Ashâb; Rasûlüllah (sav)'ı gören ve kendisine iman ederek tabi olan yürek ve bilek sahibi sadıklara denir. Allahû Teala buyuruyor:
"Ey Nebi! Allah ve mü'minlerden sana tabi olanlar sana kâfidir.”[11]
Bu ayet-i Kerime'de geçen "Sana tabi olan mü'minler" den murad; Ashâb-ı Kiram'dır. [12] Ashâb-ı Kiram; Peygamber efenedimizi hayatta iken ve peygamber olarak bir ân gören, eğer âmâ ise bir ân konuşan mü'minlere denir. Tek kişiye "Sahâbî" denir. Birkaç tânesine "Ashâb" veya "Sahabe" denir.
Sahabe mefhumunun "sohbet" ten müştak olduğu hususunda ehl-i lügat ihtilaf etmemiştir. Bu sohbetin çok veya az olması şart değildir. [13] Sohbet, örf-i lügavide yâru hemdem olmak manasına geldiğinden yâru hemdem sahib denir. Sahibin cem'i sahb veya cemü'l cem'i ashâb'dır. Sahabe de şazz bir cem'i olarak ashâb manasınadır. Sahabeden bir ferd manasına sahâbi de sahib makamında kesirü'l isti'smal'dir. [14] Örf de sahâbî; Rasûlüllah (sav)'ı görüp kendisiyle uzun veya kısa zaman sohbet eden kimsedir. Velev ki, Rasûlüllah (sav)'den hiçbir şey rivayet etmemiş olsun.[15]
Evet, Ashâb; Peygamber Efendimize iman ederek O'nu gören ve müslüman olarak ölen kimselere denir. İslâm ıstılahında "Hz.
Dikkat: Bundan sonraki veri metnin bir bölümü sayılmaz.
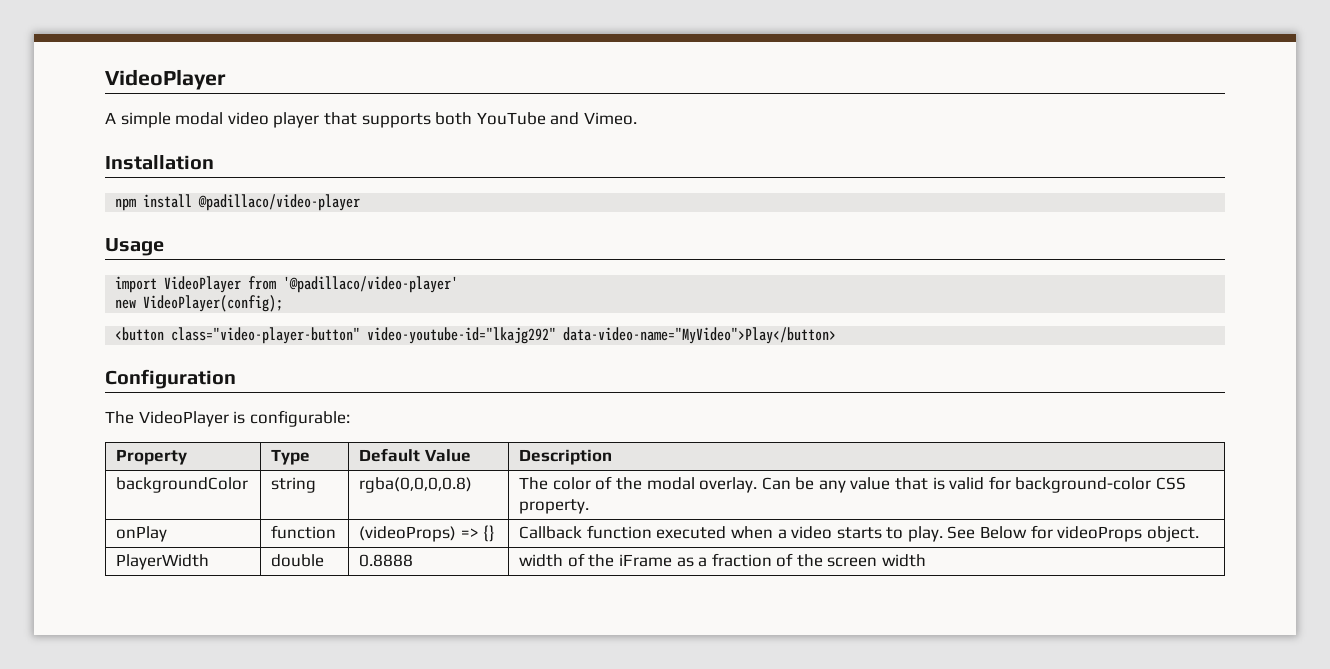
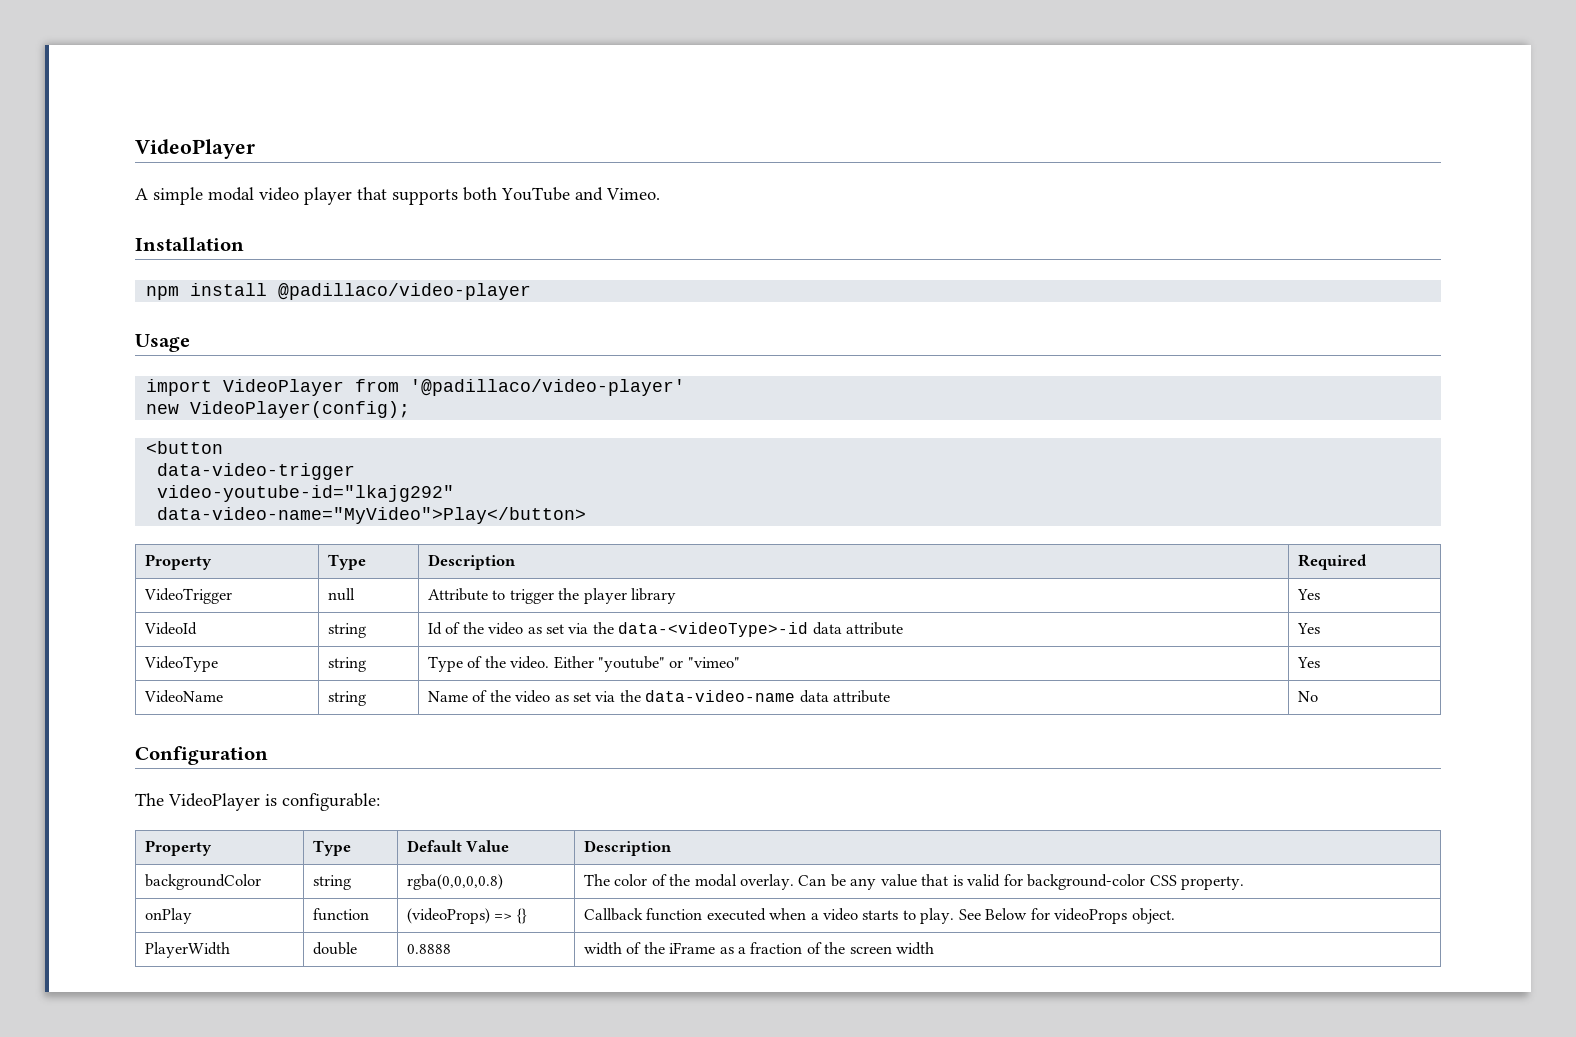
[171,327,361,344] class="video-player-button" -> [157,463,356,480] // data-video-trigger //
(557, 335) none -> (455, 493) //
(837, 335) none -> [144,554,212,570] [327,554,366,570] [427,554,516,570] [1297,554,1367,570] [143,588,232,604] [327,588,355,601] [427,588,677,604] [1296,589,1320,600] [143,622,197,635] [327,623,366,638] [427,622,904,637] [1296,623,1320,634] [143,656,218,672] [327,657,366,672] [427,656,740,672] [1296,657,1320,668] [143,690,223,703] [327,691,366,706] [427,690,891,703] [1297,691,1318,702] // Property | Type | Description | Required // VideoTrigger | null | Attribute to trigger the player library | Yes // VideoId | string | Id of the video as set via the data-<videoType>-id data attribute | Yes // VideoType | string | Type of the video. Either "youtube" or "vimeo" | Yes // VideoName | string | Name of the video as set via the data-video-name data attribute | No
Peygamber (sav)'in arkadaşları" için, daha geniş kapsamıyla Rasûlüllah'ı gören müminler için kullanılmıştır. Sahâbî ve çoğulu olan sahabe terimleri de aynı manayı ifade eder.
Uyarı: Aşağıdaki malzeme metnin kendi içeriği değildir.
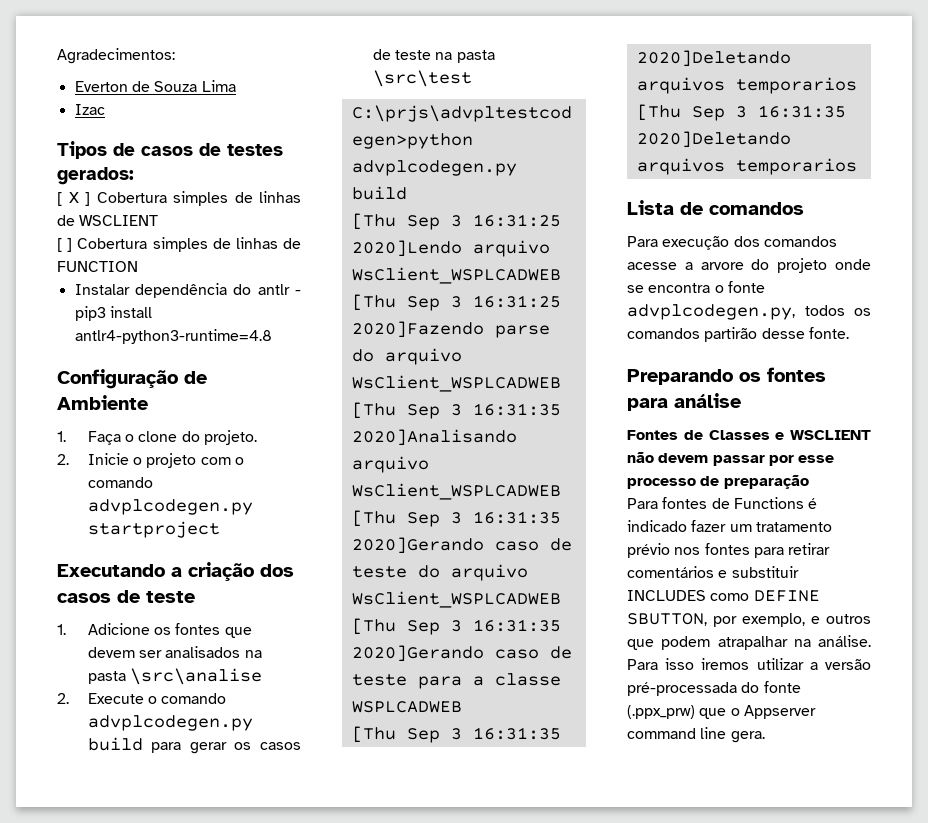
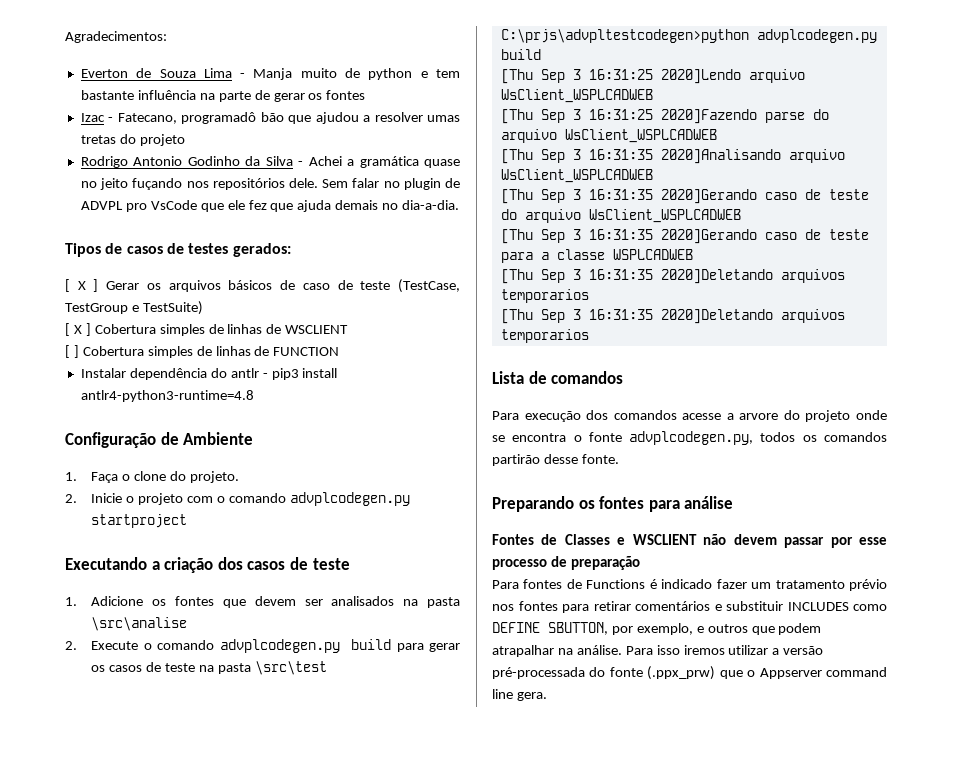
[74,104,105,115] // Izac -> [240,68,461,80] [80,90,366,102] [80,112,460,124] [80,134,185,146] [80,156,460,168] [80,178,460,190] [80,200,460,212] - Manja muito de python e tem bastante influência na parte de gerar os fontes // Izac - Fatecano, programadô bão que ajudou a resolver umas tretas do projeto // Rodrigo Antonio Godinho da Silva - Achei a gramática quase no jeito fuçando nos repositórios dele. Sem falar no plugin de ADVPL pro VsCode que ele fez que ajuda demais no dia-a-dia.
(134, 176) none -> [65,279,461,293] [65,301,203,315] // [ X ] Gerar os arquivos básicos de caso de teste (TestCase, TestGroup e TestSuite)

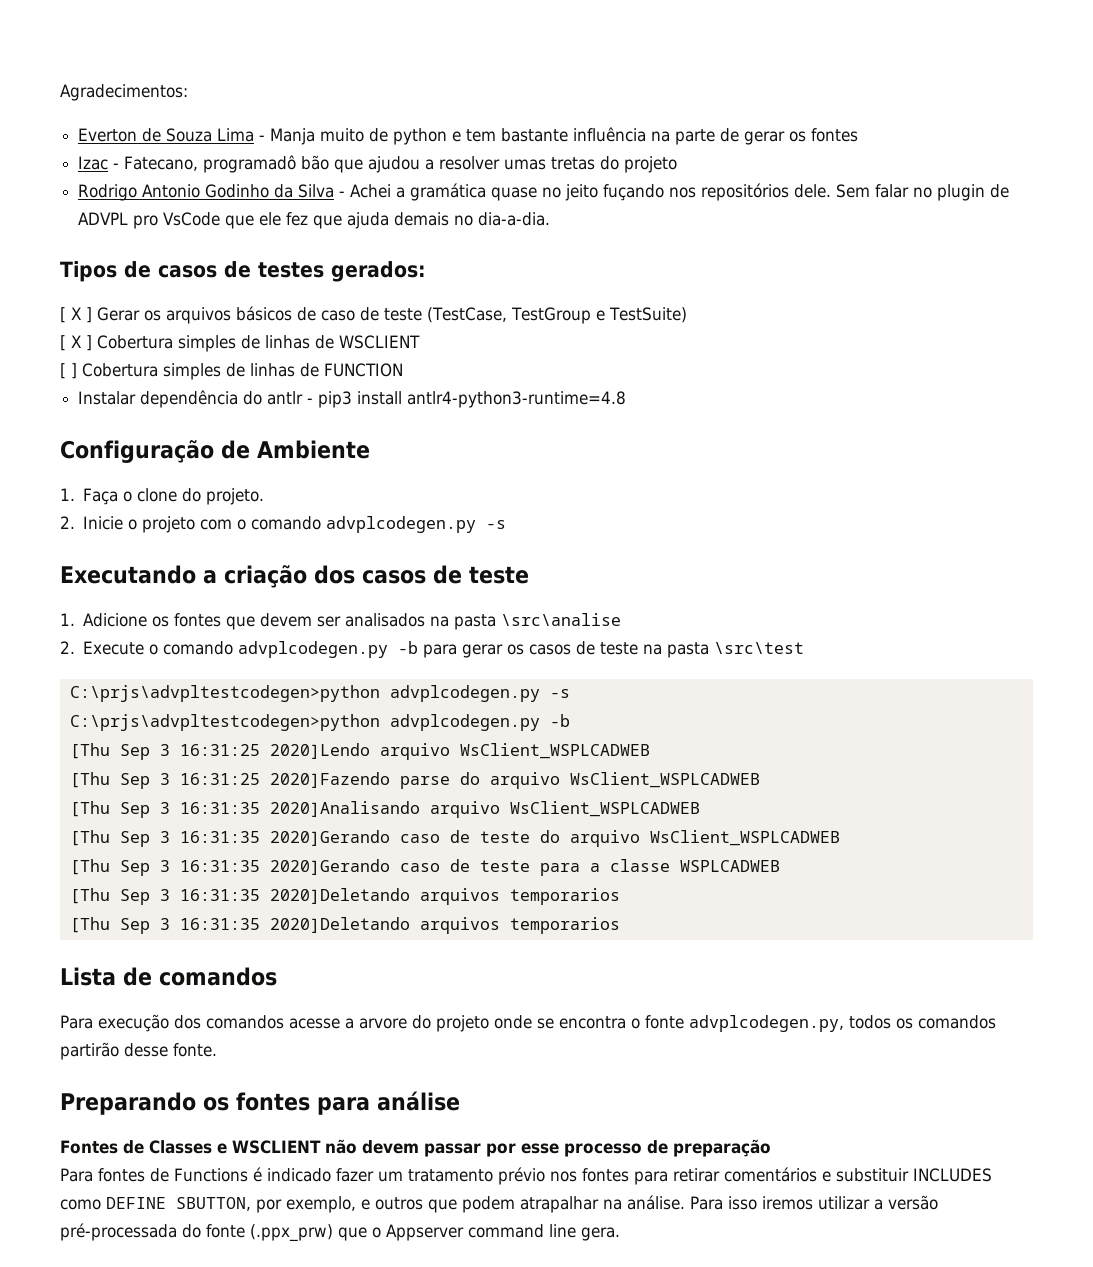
[91,514,188,528] startproject -> [486,520,507,529] -s
[351,639,392,650] build -> [398,641,419,654] -b
[500,49,541,60] build -> [549,689,570,698] [69,714,570,731] -s // C:\prjs\advpltestcodegen>python advplcodegen.py -b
Sahabe kavramı hakkında muhtelif tarifler yapılmıştır. Ancak yapılan bu tariflerin içerisinde ulema nezdinde takdire layık görülen tarif, İbn-i Hacru’l Askalanî (Rh.a.)'ın yapmış olduğu tariftir. İbn-i Hacru'l Askalanî (Rh.a.) sahâbiyi şöyle tarif ediyor: "Sahâbi; Rasûlüllah (sav) ile bir araya gelmiş, Rasûlüllah (sav)'e iman etmiş ve İslâm üzerinde ölmüş zattır." Yapılan bu tarife göre peygamberle bir araya gelip uzun zaman meclisinde bulunan da, kısa zaman bulunan da dahil olur. Diğer taraftan Peygamber (sav)'den hadis rivayet eden de etmeyen de girer. îster Rasûlüllah (sav) ile birlikte savaşa gitsin, ister gitmesin hiç fark etmez. Rasûlüllah (sav)'ı bir defa görse, fakat onunla oturmasa, yahut körlük gibi bir arızadan doîayı onu görmese dahi sahâbi olur.
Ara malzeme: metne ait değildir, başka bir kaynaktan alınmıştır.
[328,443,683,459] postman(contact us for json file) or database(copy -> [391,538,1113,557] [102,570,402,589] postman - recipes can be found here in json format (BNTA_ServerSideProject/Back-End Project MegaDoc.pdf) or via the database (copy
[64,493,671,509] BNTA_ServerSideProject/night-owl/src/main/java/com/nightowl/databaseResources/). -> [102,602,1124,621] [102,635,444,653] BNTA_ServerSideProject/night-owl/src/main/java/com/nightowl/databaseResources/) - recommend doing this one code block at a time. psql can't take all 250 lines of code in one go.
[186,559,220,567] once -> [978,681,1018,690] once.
"Ona iman etmek" kaydıyla, onunla biraraya gelen kâfir bir kimse, sahâbilik mefhumundan çıkar. Çünkü o iman etmemiştir. Bu kâfir bila­hare iman etse dahi, imandan sonra ikinci kez peygamberle görüşmediği takdirde sahâbi olmaz.
“İslâm üzerinde ölmüştür" kaydıyla peygamberle karşılaşan ve Peygamber (sav)'e iman eden, sonra irtidat eden ve dinsizliği üzerinde ölen kimseler çıkmış oluyor. Allah bizi ve bütün müslümanlan böyle bir durumdan korusun. Böyle kimseler pek azdır. Rasûlüllah (sav)'e iman ettikten sonra dininden dönen, Rasûlüllah (sav) ölmeden önce tekraren İslâm'a giren bir kimse, isterse Resûl-i Ekrem (sav) ile bir araya gelsin, isterse gelmesin, sahabî tarifine dahildir. Bu tarif, Buharı ve şeyhi Ahmed İbn-i Hanbel ve onlara tabi olan kimseler gibi tetkikçi Serin katında en seçkin tariftir. Bunun ötesinde bir çok görüşler vardır ki, hepsi şazdır. [16]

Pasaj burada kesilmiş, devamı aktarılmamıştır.